Maternal figures remain the most influential role in Black women’s lives, making their support crucial to cultivating a culture of breastfeeding and healthier decision making. Breastfeeding has benefits that last all through life, and your support, encouragement, and help can get your daughter sustain breastfeeding for the first six months. Here are some things you can do to help:

During Pregnancy

  • Provide accurate information. Let your daughter know about the benefits of breastfeeding. Start talking about it before the baby comes—this is the time when most mothers decide how they will feed their babies.
  • Learn about the myths. Learn all about breastfeeding and the myths that might affect your daughter’s decision to breastfeed. Learn how breastmilk is better than formula. The more you know, the more you can give her helpful information.
  • Offer encouragement. Even if you didn’t breastfeed, you can encourage your daughter to make a breastfeeding plan and choose a doctor and hospital that support breastfeeding.

Back at Home

  • Help with everyday tasks. Offer to provide a meal, do household chores, run errands, or care for other children in the home.
  • Look for hunger cues. Help your daughter look for baby’s early hunger cues such as licking his lips, sucking his tongue or hand, searching for the breast, or making small sounds.
  • Help with your daughter’s comfort.

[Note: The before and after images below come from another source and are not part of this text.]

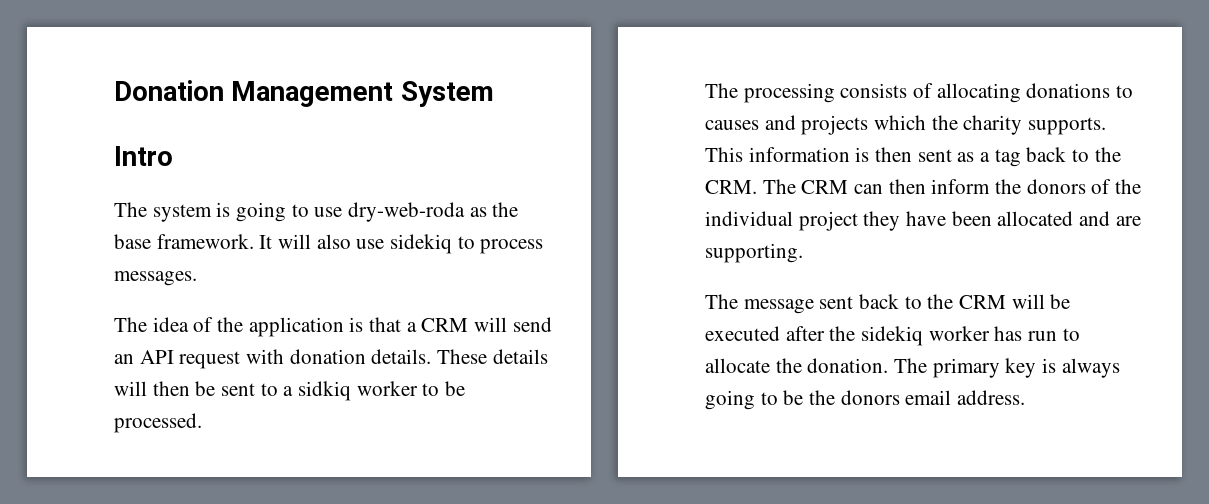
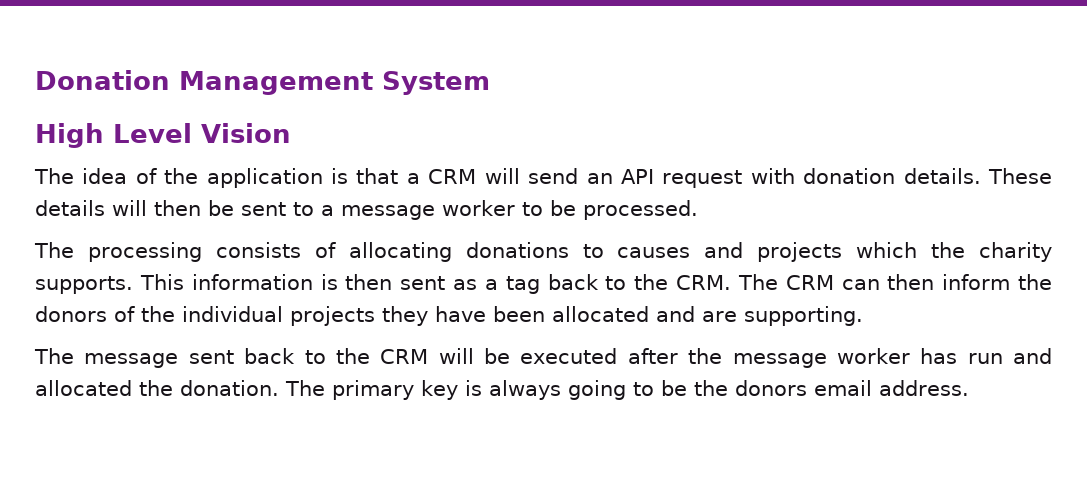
- Intro
- The system is going to use dry-web-roda as the base framework. It will also use sidekiq to process messages.
+ High Level Vision
- These details will then be sent to a sidkiq worker to be processed.
+ These details will then be sent to a message worker to be processed.
- This information is then sent as a tag back to the CRM. The CRM can then inform the donors of the individual project they have been allocated and are supporting.
+ This information is then sent as a tag back to the CRM. The CRM can then inform the donors of the individual projects they have been allocated and are supporting.
- The message sent back to the CRM will be executed after the sidekiq worker has run to allocate the donation.
+ The message sent back to the CRM will be executed after the message worker has run and allocated the donation.

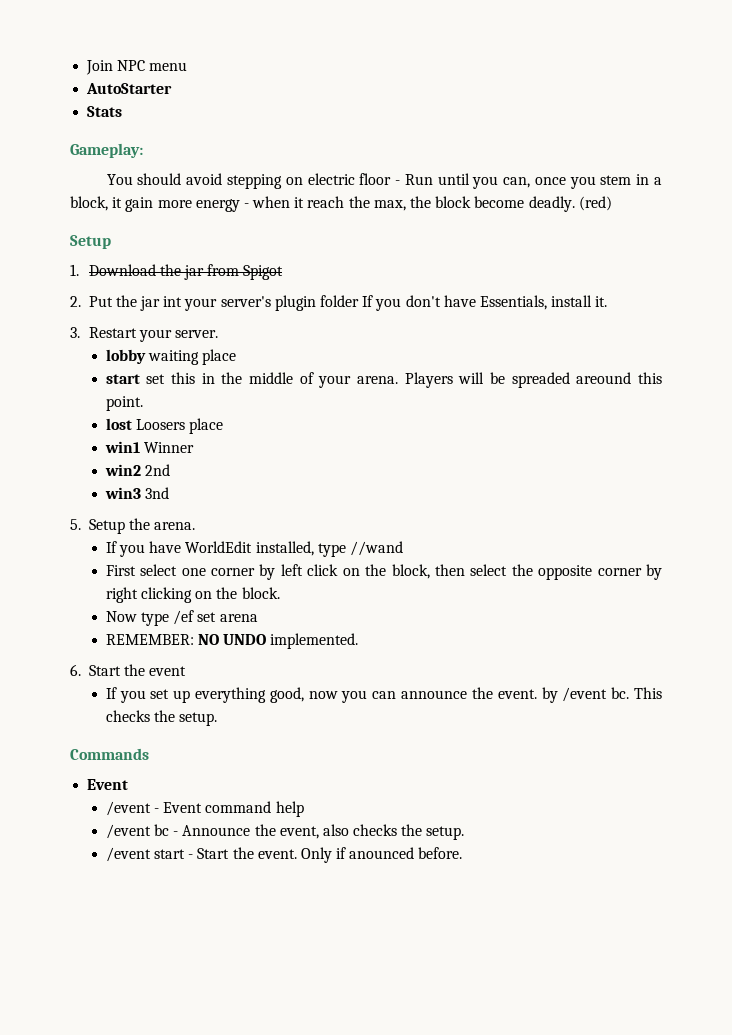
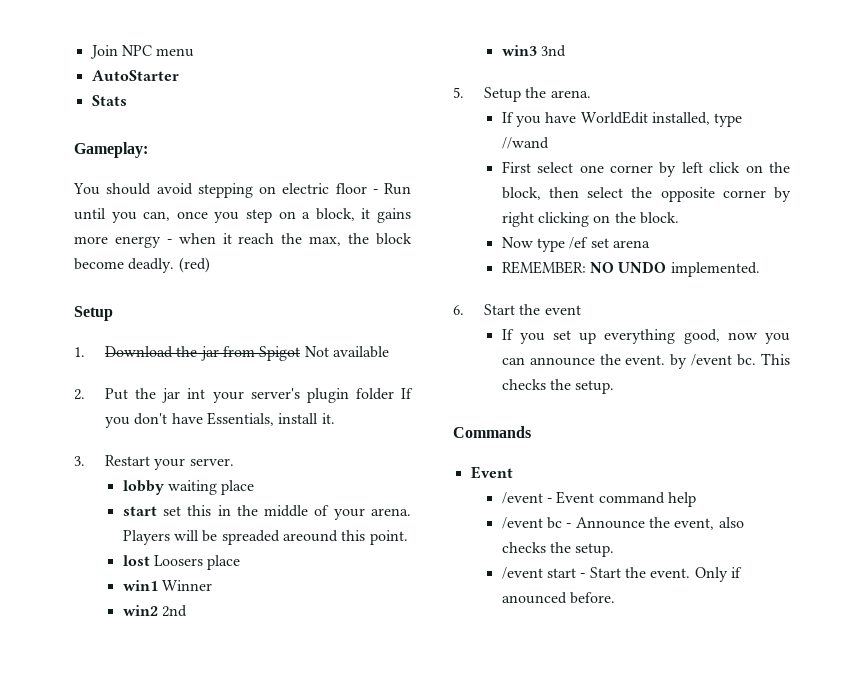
- You should avoid stepping on electric floor - Run until you can, once you stem in a block, it gain more energy - when it reach the max, the block become deadly.
+ You should avoid stepping on electric floor - Run until you can, once you step on a block, it gains more energy - when it reach the max, the block become deadly.
- 1. Download the jar from Spigot
+ 1. Download the jar from Spigot Not available

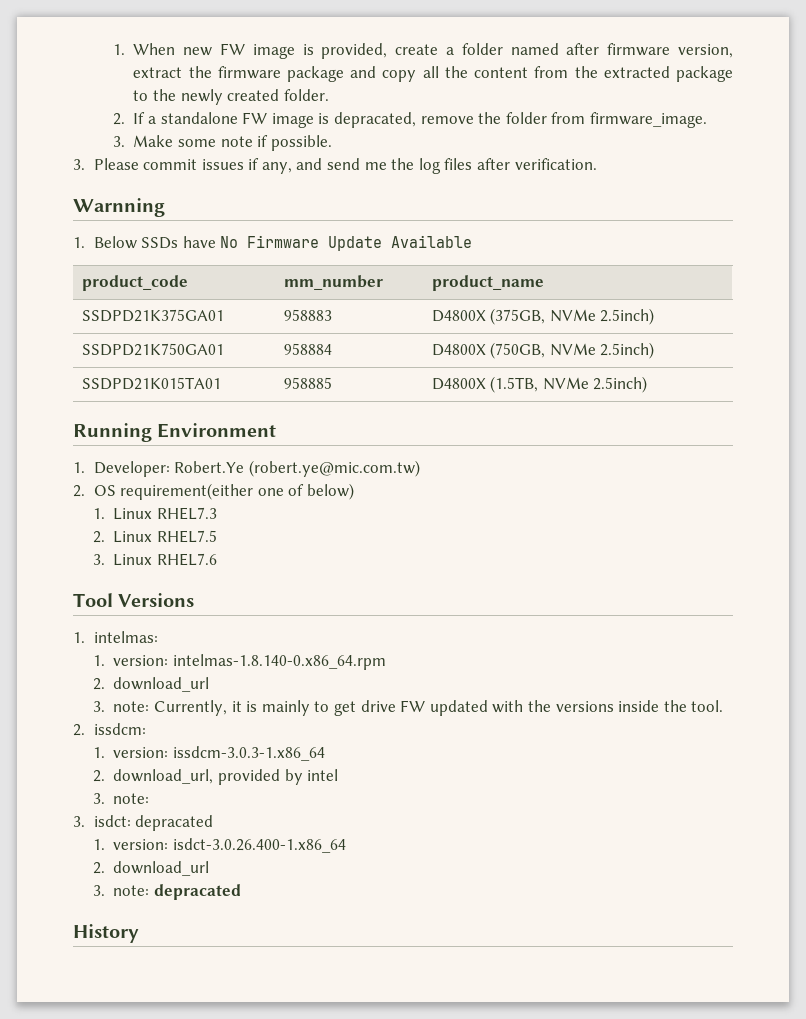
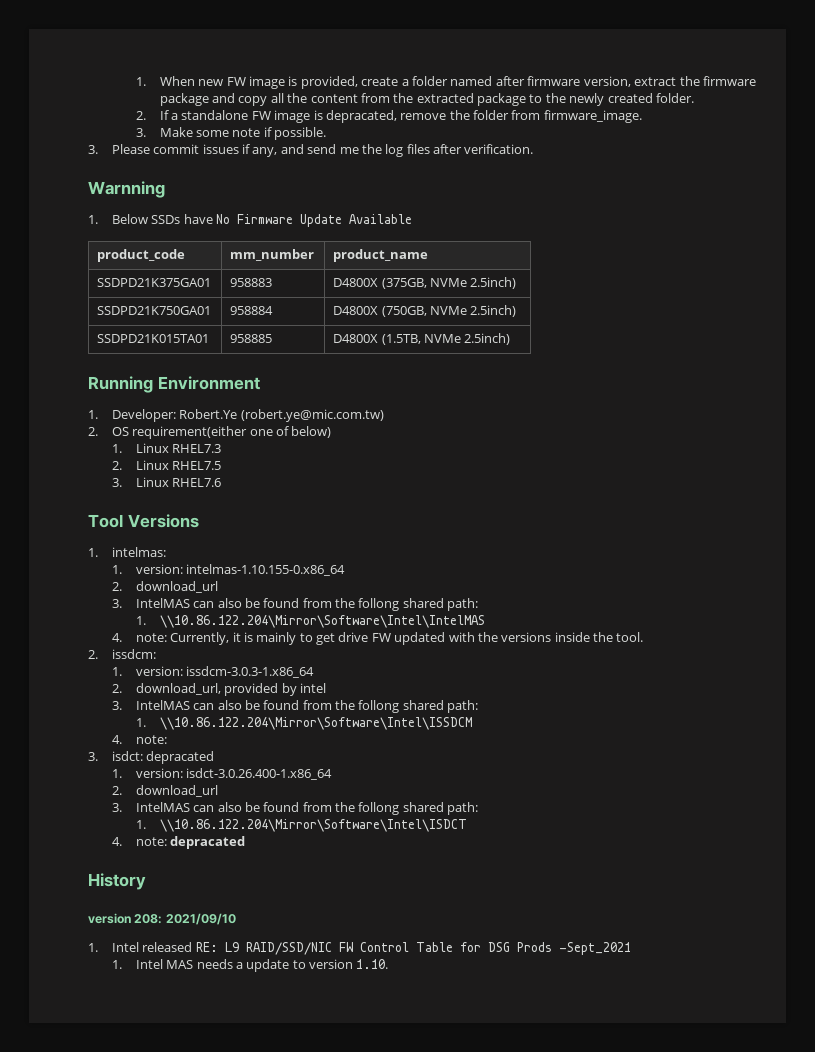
- 1. version: intelmas-1.8.140-0.x86_64.rpm
+ 1. version: intelmas-1.10.155-0.x86_64
  2. download_url
- 3. note: Currently, it is mainly to get drive FW updated with the versions inside the tool.
+ 3. IntelMAS can also be found from the follong shared path:
+ 1. \\10.86.122.204\Mirror\Software\Intel\IntelMAS
+ 4. note: Currently, it is mainly to get drive FW updated with the versions inside the tool.
  2. download_url, provided by intel
- 3. note:
+ 3. IntelMAS can also be found from the follong shared path:
+ 1. \\10.86.122.204\Mirror\Software\Intel\ISSDCM
+ 4. note:
  1. version: isdct-3.0.26.400-1.x86_64
  2. download_url
- 3. note: depracated
+ 3. IntelMAS can also be found from the follong shared path:
+ 1. \\10.86.122.204\Mirror\Software\Intel\ISDCT
+ 4. note: depracated
  History
+ version 208: 2021/09/10
+ 1. Intel released RE: L9 RAID/SSD/NIC FW Control Table for DSG Prods -Sept_2021
+ 1. Intel MAS needs a update to version 1.10.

Make sure your daughter is comfy and has a snack and glass of water nearby when she breastfeeds.
  • Hold the baby. Hold baby for 20 to 30 minutes after breastfeeding. That’s about how long it takes babies to fall into deep sleep so you can put him down for a nap.
  • Keep the house quiet. Help keep the house quiet while baby’s sleeping so your daughter can take a nap too.
  • Help if the baby is upset. Babies cry for all sorts of reasons. It doesn’t always mean they are hungry. If the baby is crying, check to see if a diaper change is needed (or if the baby just needs to be cuddles or calmed).
  • Offer to bottle feed. In the first 4 to 6 weeks, the baby should do all his sucking at mom’s breast. Breastfeeding works by supply and demand, so the more baby nurses, the bigger a mother’s milk supply will be. After 4 to 6 weeks, you can help by offering pumped breastmilk in a bottle when your daughter needs to get away.
  • Be an encouraging and supportive voice. Breastfeeding can be tough for any mother, especially at first. Let her know it gets easier with time and the journey is worth it.